**ACTION ITEM**
For the word "font", find each line in the entries where it occurs and copy that line.

**DATA**
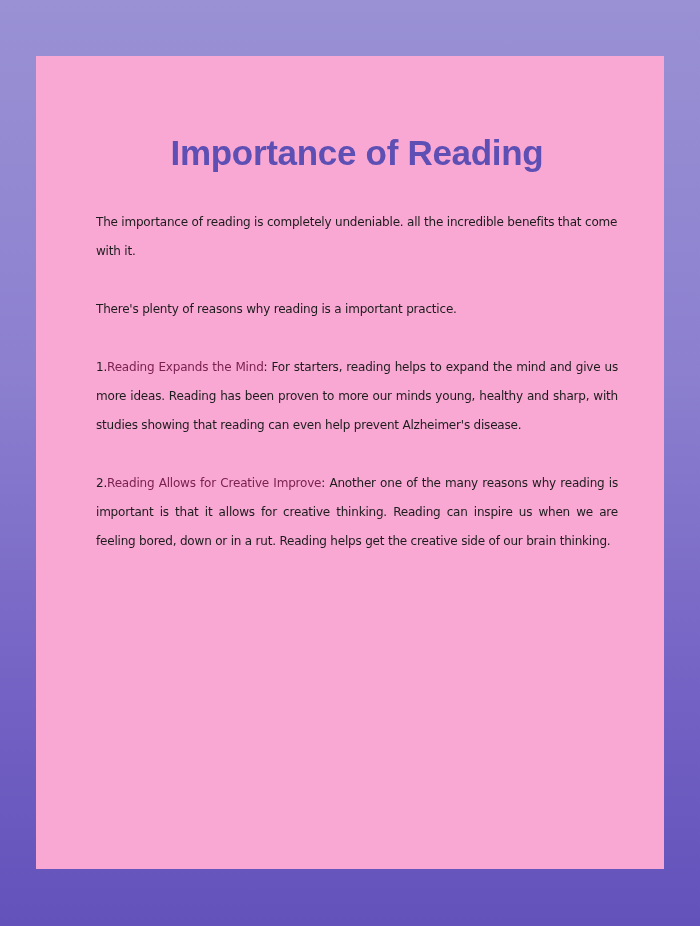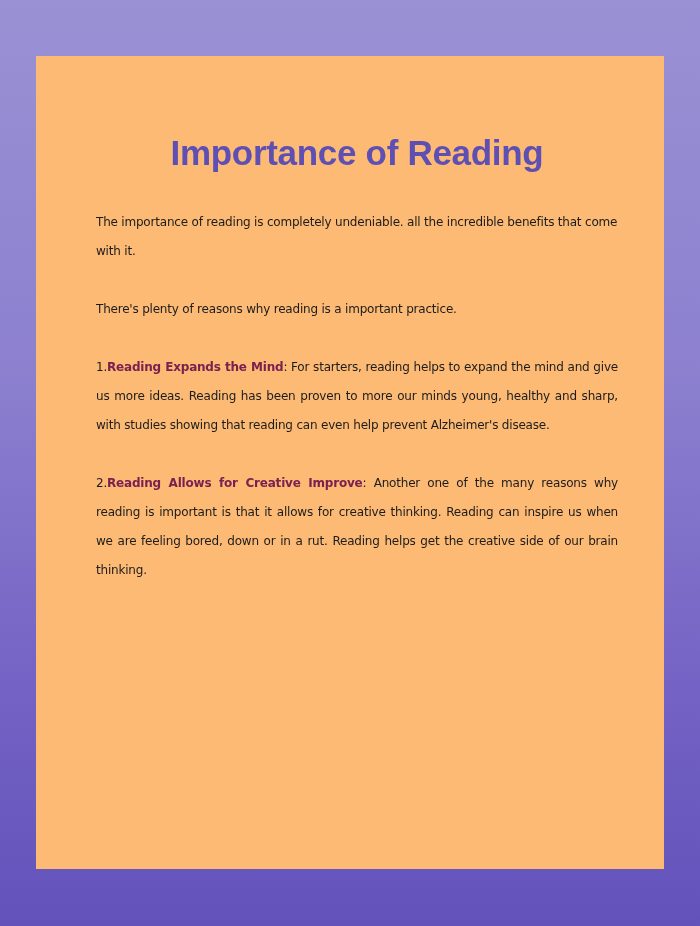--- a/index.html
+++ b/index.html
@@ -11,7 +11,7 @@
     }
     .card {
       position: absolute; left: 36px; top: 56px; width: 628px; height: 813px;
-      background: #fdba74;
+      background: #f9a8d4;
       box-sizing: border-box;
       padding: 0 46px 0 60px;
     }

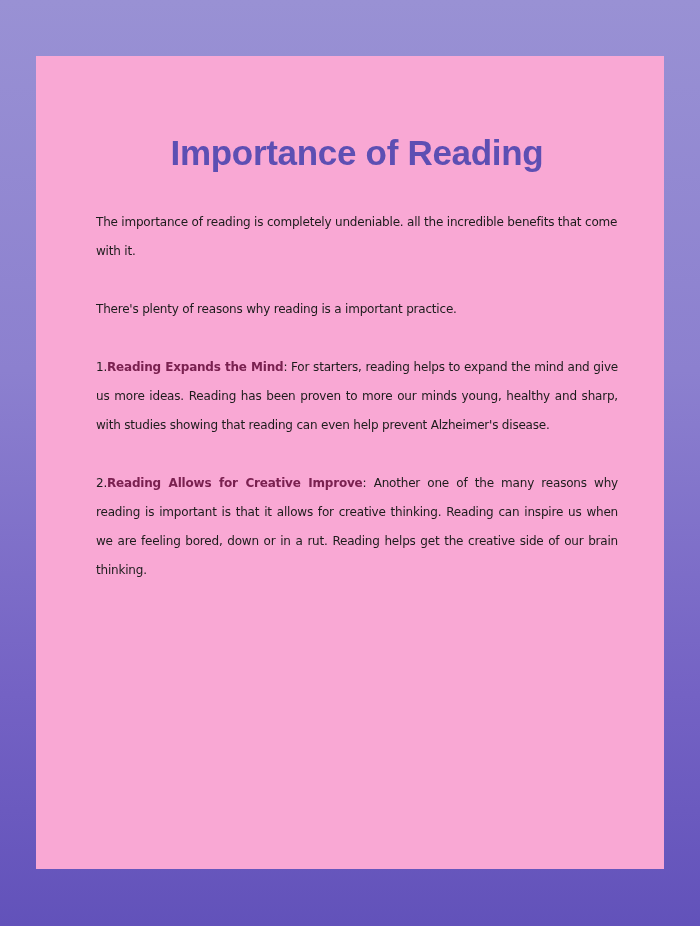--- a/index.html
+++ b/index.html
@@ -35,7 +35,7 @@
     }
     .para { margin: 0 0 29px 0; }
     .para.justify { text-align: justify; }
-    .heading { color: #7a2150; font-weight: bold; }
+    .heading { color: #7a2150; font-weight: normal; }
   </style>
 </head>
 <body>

**RESPONSE BOX**
-    .heading { color: #7a2150; font-weight: bold; }
+    .heading { color: #7a2150; font-weight: normal; }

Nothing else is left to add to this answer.